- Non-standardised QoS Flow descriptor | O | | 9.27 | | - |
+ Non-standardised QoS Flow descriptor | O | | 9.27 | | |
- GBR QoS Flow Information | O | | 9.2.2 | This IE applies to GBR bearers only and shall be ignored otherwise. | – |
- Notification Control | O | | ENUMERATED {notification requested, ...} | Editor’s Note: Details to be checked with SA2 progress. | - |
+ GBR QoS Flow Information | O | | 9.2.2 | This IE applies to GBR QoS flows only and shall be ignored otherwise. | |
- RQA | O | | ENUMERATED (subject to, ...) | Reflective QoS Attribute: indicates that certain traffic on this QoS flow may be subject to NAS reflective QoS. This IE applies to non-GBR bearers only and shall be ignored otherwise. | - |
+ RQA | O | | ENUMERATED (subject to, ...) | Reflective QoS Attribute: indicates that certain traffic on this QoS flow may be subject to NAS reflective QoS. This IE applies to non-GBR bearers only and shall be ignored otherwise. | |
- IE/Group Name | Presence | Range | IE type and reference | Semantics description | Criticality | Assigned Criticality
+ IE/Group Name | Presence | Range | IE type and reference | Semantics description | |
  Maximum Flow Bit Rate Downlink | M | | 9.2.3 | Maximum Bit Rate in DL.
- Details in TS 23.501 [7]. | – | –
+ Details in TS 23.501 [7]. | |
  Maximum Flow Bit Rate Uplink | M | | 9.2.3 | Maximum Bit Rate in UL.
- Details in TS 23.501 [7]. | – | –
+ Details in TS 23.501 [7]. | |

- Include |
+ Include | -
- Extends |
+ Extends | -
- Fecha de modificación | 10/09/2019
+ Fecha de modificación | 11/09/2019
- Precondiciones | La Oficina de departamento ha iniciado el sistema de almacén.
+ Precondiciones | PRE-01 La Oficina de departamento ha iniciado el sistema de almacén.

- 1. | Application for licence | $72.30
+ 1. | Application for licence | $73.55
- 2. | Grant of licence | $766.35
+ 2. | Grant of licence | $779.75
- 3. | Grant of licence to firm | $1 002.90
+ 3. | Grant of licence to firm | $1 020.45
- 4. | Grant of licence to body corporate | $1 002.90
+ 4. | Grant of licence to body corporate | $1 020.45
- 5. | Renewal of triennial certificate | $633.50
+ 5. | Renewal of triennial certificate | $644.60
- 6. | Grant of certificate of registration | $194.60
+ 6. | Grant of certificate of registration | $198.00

• Problem details: Among the records above, repeat exactly the line with "- Extends |", the line with "corporate | $1 020.45", and every line in between, and only those.

• Expected answer:
- Extends |
+ Extends | -
- Fecha de modificación | 10/09/2019
+ Fecha de modificación | 11/09/2019
- Precondiciones | La Oficina de departamento ha iniciado el sistema de almacén.
+ Precondiciones | PRE-01 La Oficina de departamento ha iniciado el sistema de almacén.

- 1. | Application for licence | $72.30
+ 1. | Application for licence | $73.55
- 2. | Grant of licence | $766.35
+ 2. | Grant of licence | $779.75
- 3. | Grant of licence to firm | $1 002.90
+ 3. | Grant of licence to firm | $1 020.45
- 4. | Grant of licence to body corporate | $1 002.90
+ 4. | Grant of licence to body corporate | $1 020.45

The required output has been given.